Washington political circles embraced Berryman’s cartooning. Throughout his extraordinary career he drew every Presidential administration from Grover Cleveland to Harry Truman. He satirized both Democratic and Republican political figures but never used outlandish caricature, which won him great respect from many politicians. With brilliantly simple pen strokes, Berryman created exacting portraiture that was both flattering and true to his subjects.

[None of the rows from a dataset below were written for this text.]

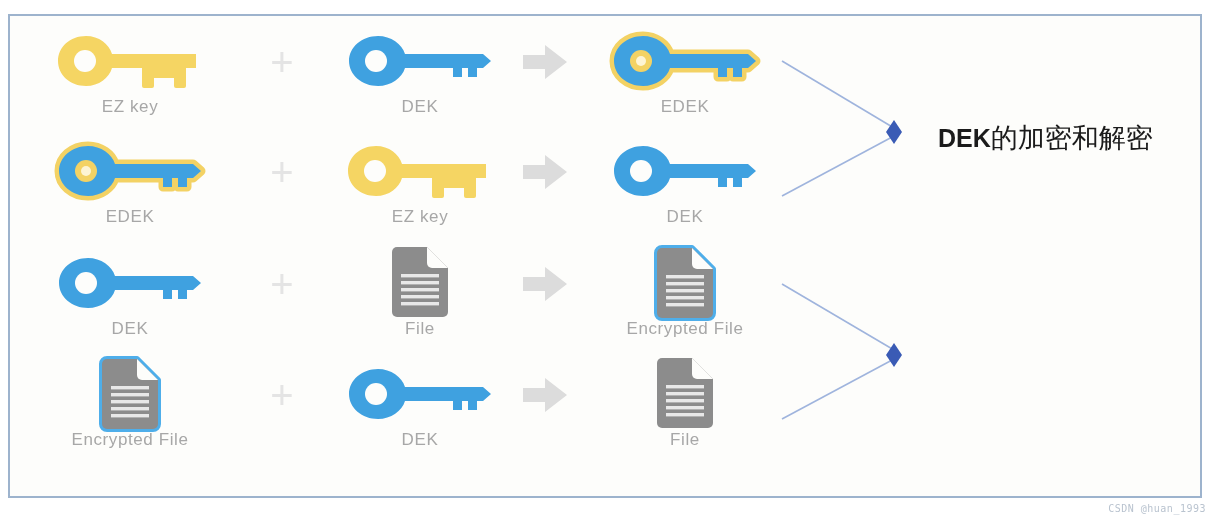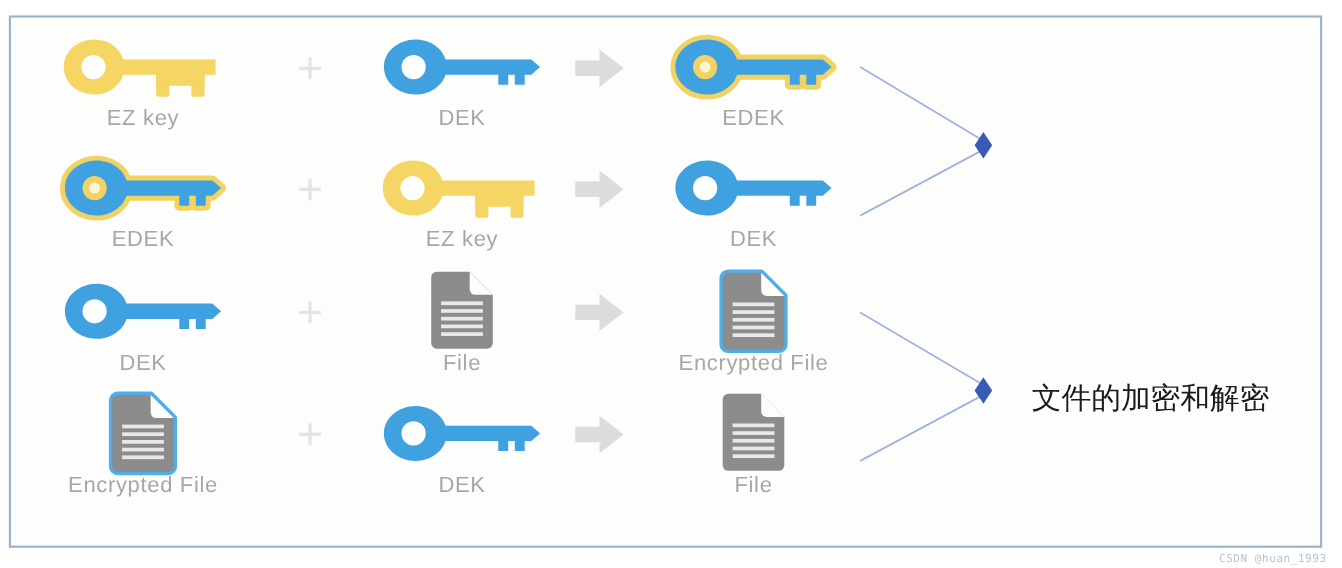--- a/index.html
+++ b/index.html
@@ -67,7 +67,7 @@
   }
   .caption {
     font-family: "Liberation Sans", sans-serif;
-    font-size: 20px;
+    font-size: 17px;
     color: #a7a7a7;
     letter-spacing: 0.6px;
     margin-top: 1px;

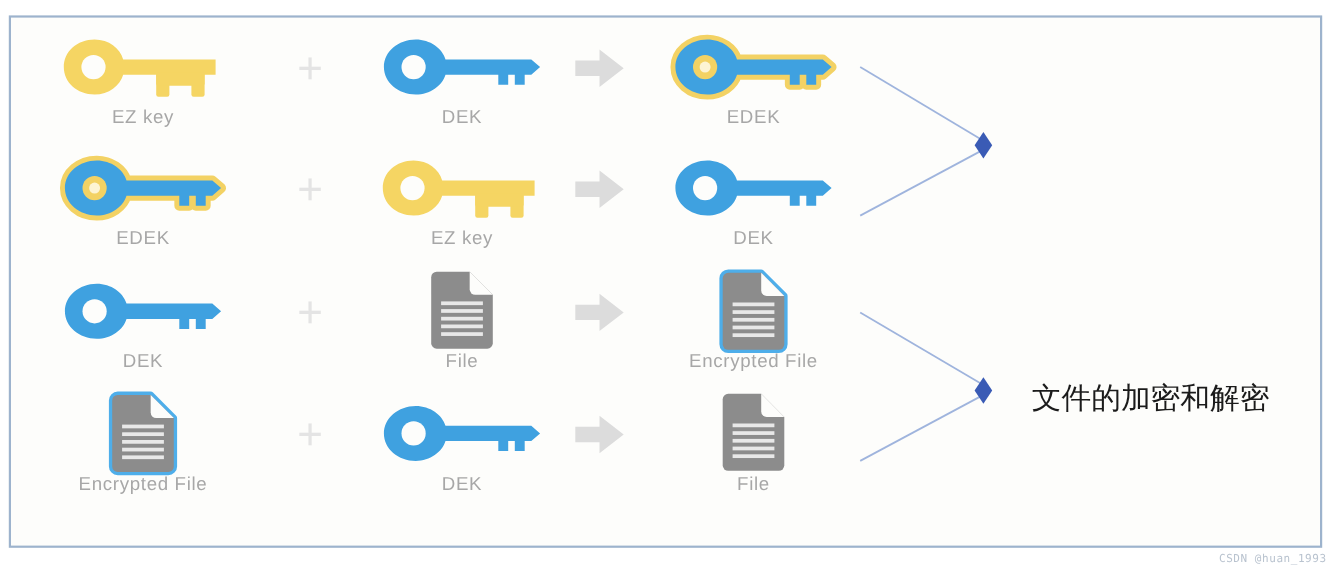--- a/index.html
+++ b/index.html
@@ -396,6 +396,9 @@
       </g>
     </svg>
 
+    <div class="group-label" id="group-label-0">
+      <span class="latin">DEK</span><span>的加密和解密</span>
+    </div>
 
     <div class="group-label" id="group-label-1">
       <span class="latin"></span><span>文件的加密和解密</span>

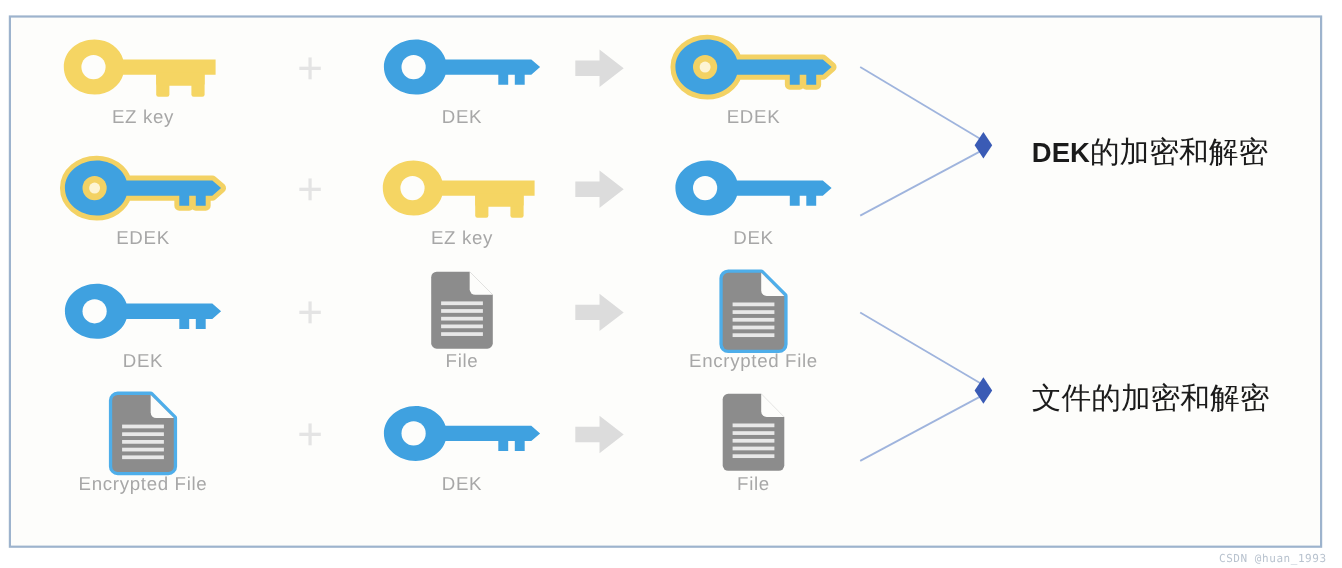--- a/index.html
+++ b/index.html
@@ -400,9 +400,6 @@
       <span class="latin">DEK</span><span>的加密和解密</span>
     </div>
 
-    <div class="group-label" id="group-label-1">
-      <span class="latin"></span><span>文件的加密和解密</span>
-    </div>
 
   </div>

Berryman is most celebrated for his November 16, 1902, Washington Post cartoon, “Drawing the Line in Mississippi,” which portrayed an image of the teddy bear for the first time. In 1902 President Theodore Roosevelt had famously refused to shoot an old bear during a hunting trip. Berryman changed the old bear into a cute, cuddly “teddy bear”––named for the President––and it became a common symbol in Berryman’s cartoons. By some estimates, Berryman drew over 15,000 cartoons in his lifetime and his work was formally recognized in 1944 with a Pulitzer Prize for editorial cartooning. In 1949, President Harry Truman honored Berryman with a well-deserved compliment: “You are a Washington Institution comparable to the Monument.”

In the early 1990’s, approximately 2,400 of Berryman’s original pen-and-ink drawings were discovered in the basement of his late daughter, Florence. Depicting over half a century of local and national political events, the cartoons spanned Berryman’s career as the preeminent Washington political cartoonist. This rare mass of cartoons constitutes the largest known collection of Clifford Berryman’s work. The Charles Engelhard Foundation, recognizing the historic significance of the collection, purchased the drawings from Florence Berryman’s estate. They then donated the collection to the U.S. Senate, which in turn transferred the cartoons to the National Archives to be housed with the official Senate records.

The Berryman cartoons are now part of the official Records of the U.S. Senate housed in the Center for Legislative Archives. Since the First Congress in 1789, the records of the U.S. House of Representatives and the U.S. Senate have documented the history of the legislative branch. These records remain the legal property of the House and Senate, but are preserved and made available by the Center for Legislative Archives at the National Archives in Washington, DC.